Spearmen: These are basic spearmen, not to be confused with high elf spearmen. Unlike the high elf version, dark elf spears only fight in two ranks if standing, and one rank if moving. These should only be used defensively, to anchor flanks or absorb initial charges. Put them behind an obstacle on a flank, then use another unit to flank whatever charges them.
Crossbows: A strong basic unit at 13 points. These guys pack repeater crossbows, and have BS4. They also wear light armor, which will offer a small degree of protection from most other bow fire. The high leadership means they are unlikely to panic if they are forced to take panic tests. Use them in small units with no rank bonus. When using repeater crossbows, volume of fire is everything. Try fielding this regiment in units of 5-7, and have them all in one line. Buy 2-4 units of these, though, to generate enough firepower to inflict real harm on enemy units.

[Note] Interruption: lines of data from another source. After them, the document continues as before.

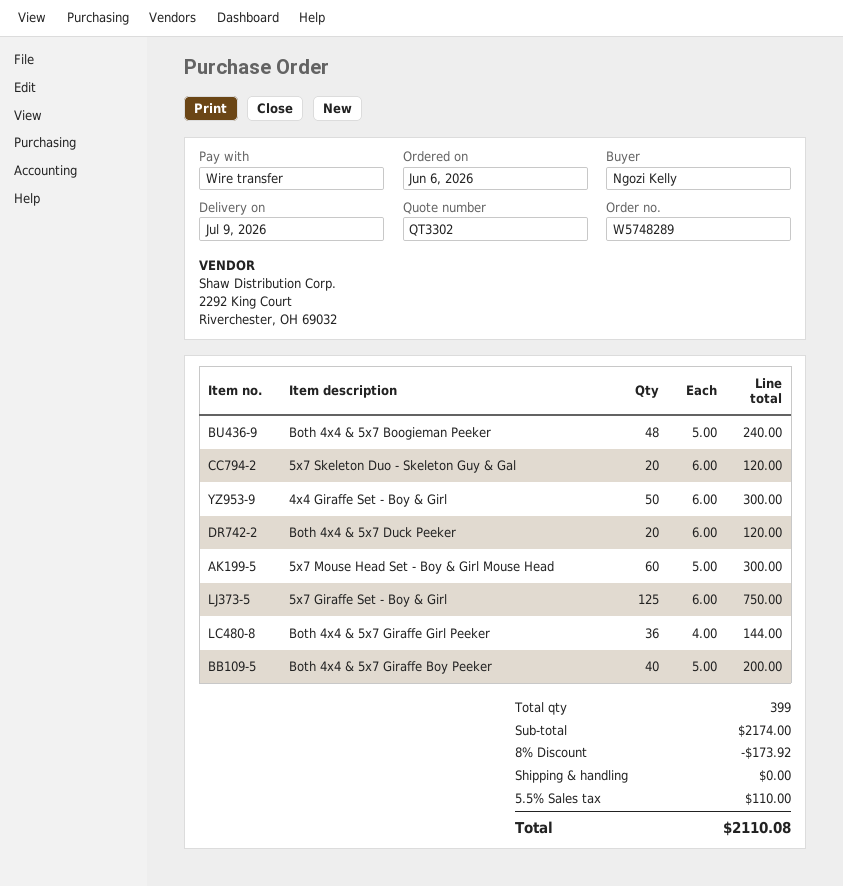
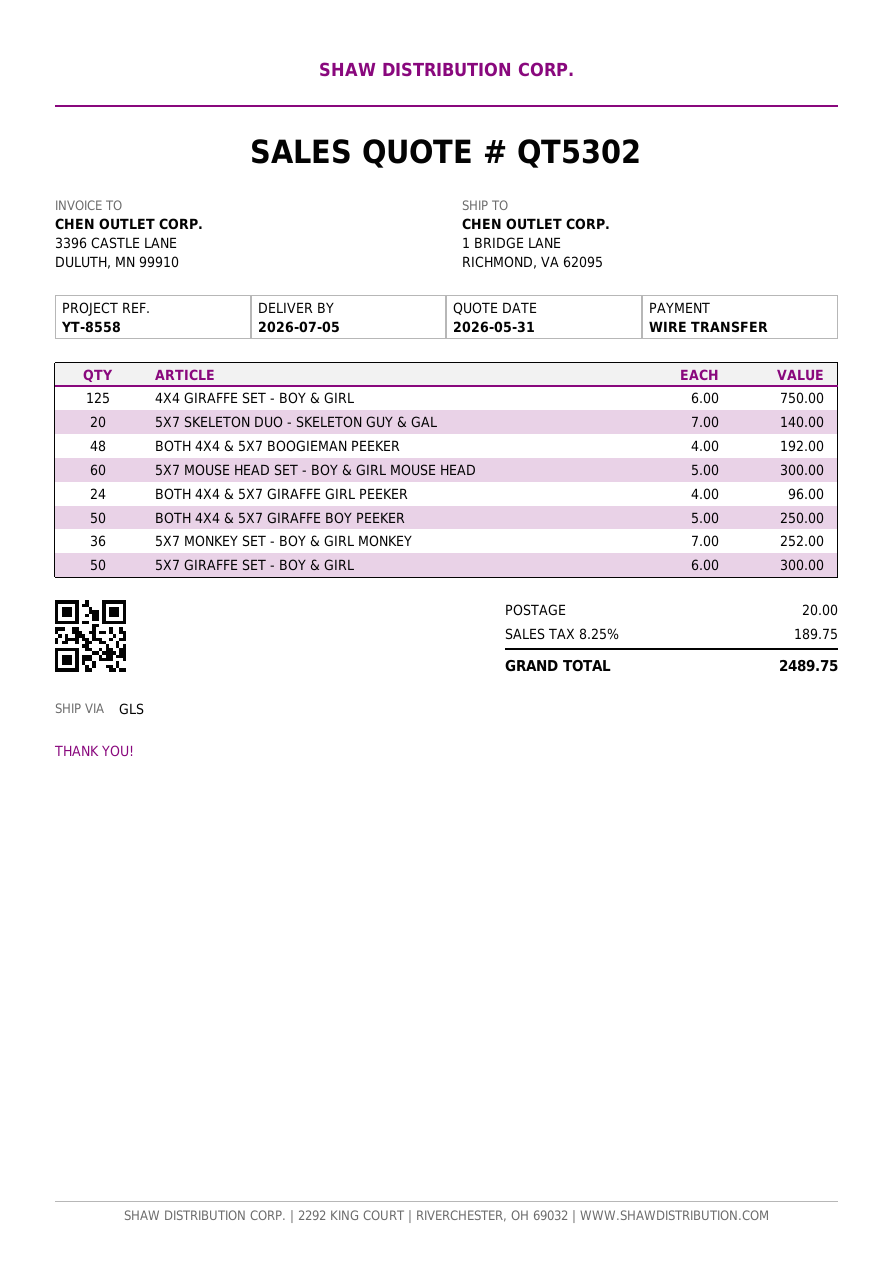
quote number: QT3302 -> QT5302
delivery date: 2026-07-09 -> 2026-07-05
Both 4x4 & 5x7 Boogieman Peeker: 48 x 5.00 = 240.00 -> 48 x 4.00 = 192.00
5x7 Skeleton Duo - Skeleton Guy & Gal: 20 x 6.00 = 120.00 -> 20 x 7.00 = 140.00
4x4 Giraffe Set - Boy & Girl: 50 x 6.00 = 300.00 -> 125 x 6.00 = 750.00
Both 4x4 & 5x7 Duck Peeker: 20 x 6.00 = 120.00 -> none
5x7 Giraffe Set - Boy & Girl: 125 x 6.00 = 750.00 -> 50 x 6.00 = 300.00
Both 4x4 & 5x7 Giraffe Girl Peeker: 36 x 4.00 = 144.00 -> 24 x 4.00 = 96.00
Both 4x4 & 5x7 Giraffe Boy Peeker: 40 x 5.00 = 200.00 -> 50 x 5.00 = 250.00
5X7 MONKEY SET - BOY & GIRL MONKEY: none -> 36 x 7.00 = 252.00
discount: 8% = 173.92 -> none
shipping: 0.00 -> 20.00
tax: 5.5% = 110.00 -> 8.25% = 189.75
total: 2110.08 -> 2489.75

The downside. As good as they seem, I still prefer scouts, which have a higher BS, can skirmish, and ignore terrain, all for the same cost.

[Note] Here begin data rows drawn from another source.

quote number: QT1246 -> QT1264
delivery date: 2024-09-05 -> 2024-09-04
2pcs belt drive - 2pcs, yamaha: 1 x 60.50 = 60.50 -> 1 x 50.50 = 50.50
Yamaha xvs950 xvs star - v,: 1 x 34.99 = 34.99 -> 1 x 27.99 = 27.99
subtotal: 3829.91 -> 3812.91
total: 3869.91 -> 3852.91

City Guard: Potentially a very good unit, but I rarely play them. They are a combination of crossbows in the front rank and spearmen in the rear rank. Given that casualties are always removed from the rear rank, you will always have a front rank full of crossbows.
The downside . The reason I never use these guys is because they are a mix of offense and defense. To my eyes the dark elf army needs to be on the move, closing with the enemy and filling them full of long pointy objects. Leaving a unit of spears to watch a flank is one thing. Paying out extra points for a city guard armed with crossbows is too much temptaion to move them forward into range with the enemy, and if you are going to do that, then you would be better off dropping the spears and picking up the extra unit of crossbows.
Witch Elves: You love them, you hate them, you want to marry them but you know they’d bleed you dry in the end. Witch elves are one of the wildest units available to any general in warhammer. They can dish out terrific amounts of punishment on anything they charge, thanks to the fact that they carry 2 poisoned weapons (giving them strength 4) and are frenzied, giving them a 3rd attack. Combined with a base WS of 4 and a move of 5", all for 12 points, and you have a great unit. My opponents don’t call them "Bitch Elves" for nothing.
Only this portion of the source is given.